I like synthetic if only to get away from using crude. I ride a motorcycle for the same reason and when electric motors get strong enough to move a 4 ton plumbing truck, I'll switch in a heartbeat.

And yes, I don't want to work today.


----------



## OpenSights (Mar 23, 2015)

When I worked at Jiffy Lube we had a purple machine we called Barney that would strip all the oil build up from the internals of an engine. Next door was a small rip-off car lot. One day he brought a Durango in to have us clean it up. At 60k I don't think the oil had ever been changed. It was so bad you couldn't even pull the dipstick out.
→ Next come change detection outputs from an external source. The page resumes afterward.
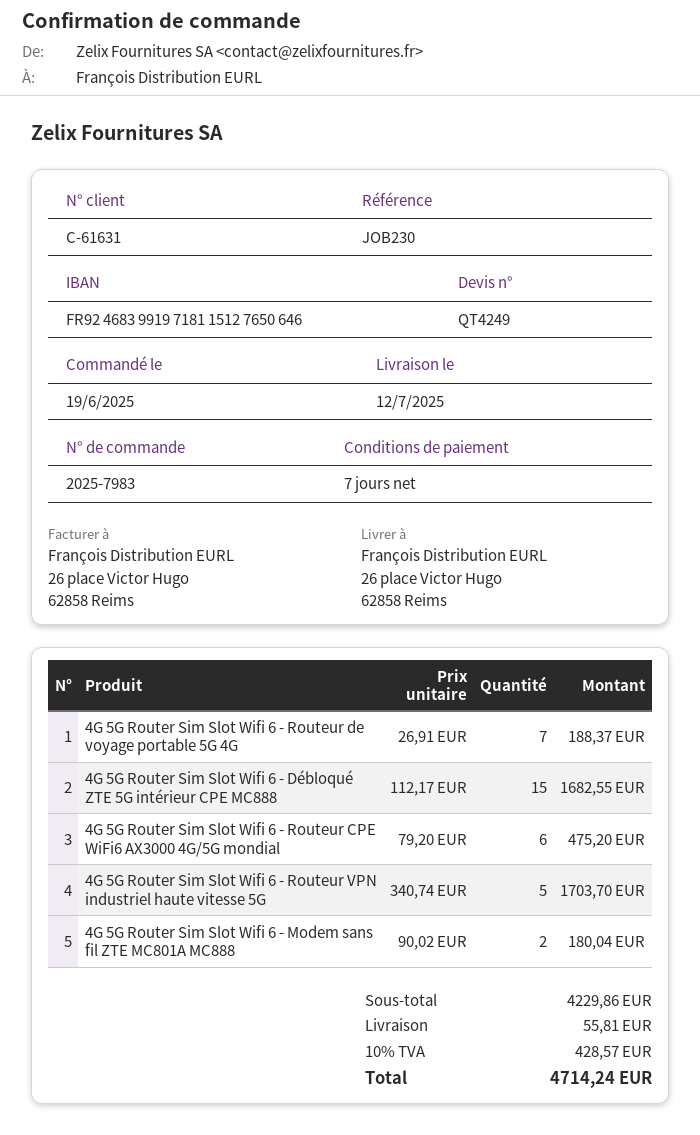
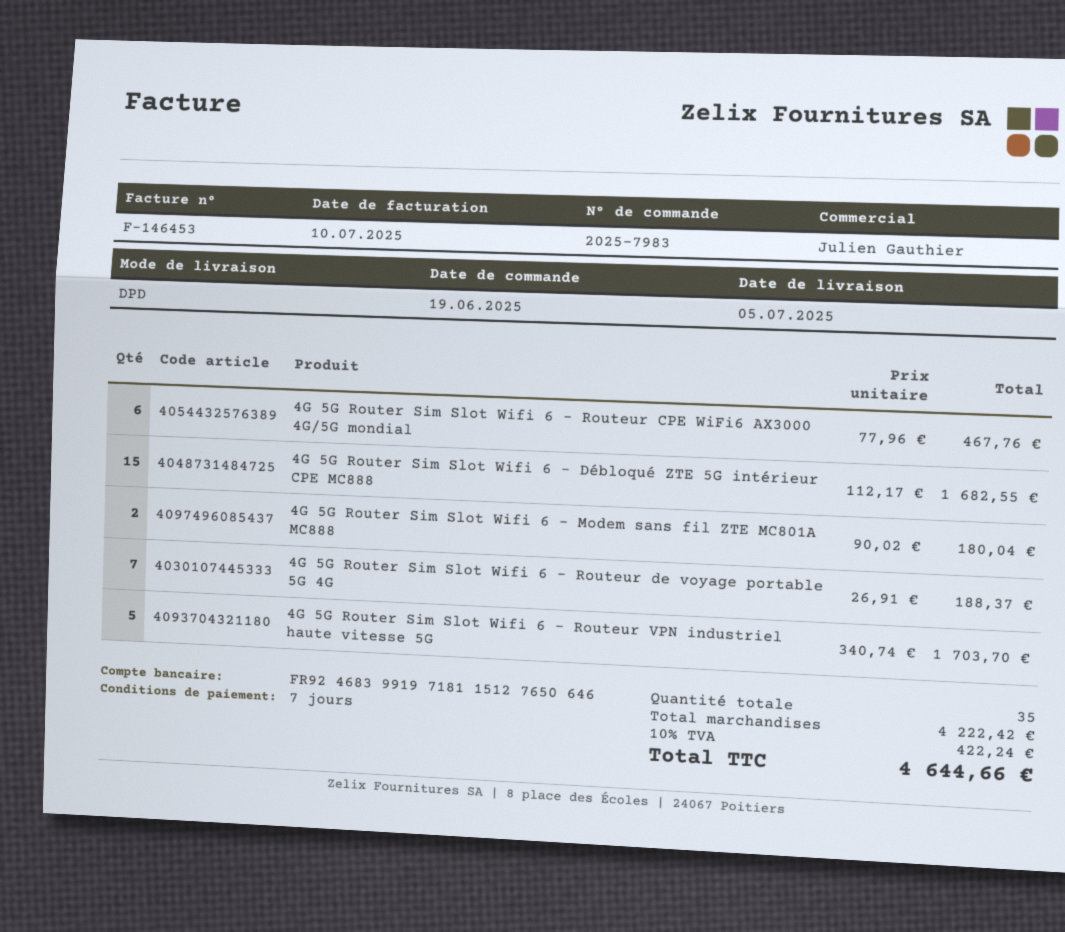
delivery date: 2025-07-12 -> 2025-07-05
4G 5G Router Sim Slot Wifi 6 - Routeur CPE WiFi6 AX3000 4G/5G mondial: 6 x 79.20 = 475.20 -> 6 x 77.96 = 467.76
subtotal: 4229.86 -> 4222.42
shipping: 55.81 -> none
tax: 10% = 428.57 -> 10% = 422.24
total: 4714.24 -> 4644.66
Came in sounding good and left with a horrible knocking noise. We all had a good laugh.


----------



## Shoot'N'Plumber (Apr 27, 2013)

I use Amsoil 15w40 synthetic diesel & marine oil. Love the stuff, go 15,000 miles between changes and even them its still good consistency. They also have a lab to send samples to as well


----------



## wookie (Dec 16, 2008)

Shoot'N'Plumber said:


> I use Amsoil 15w40 synthetic diesel & marine oil. Love the stuff, go 15,000 miles between changes and even them its still good consistency. They also have a lab to send samples to as well


I use the same oil and amsoil diesel fuel additive for lube and clean of injectors.


----------



## saysflushable (Jun 15, 2009)

OK Ok . I'll be one honest guy. I use regular oil, usually what ever the quick change places have. Sometimes I go way too long between changes. I buy all my vehicles used. Mostly way over a 100,000 and I go over 200,000 if I can but I have never stopped using a vehicle because of engine failure. So don't feel bad. Change your oil at factory recommended intervals and that isn't 3000 miles. I bet most times its 5000 or 6000 and you will be fine.

Now watch me loose an engine now.


----------



## BOBBYTUCSON (Feb 8, 2013)

I hate em but you cant beat walmarts oil prices


----------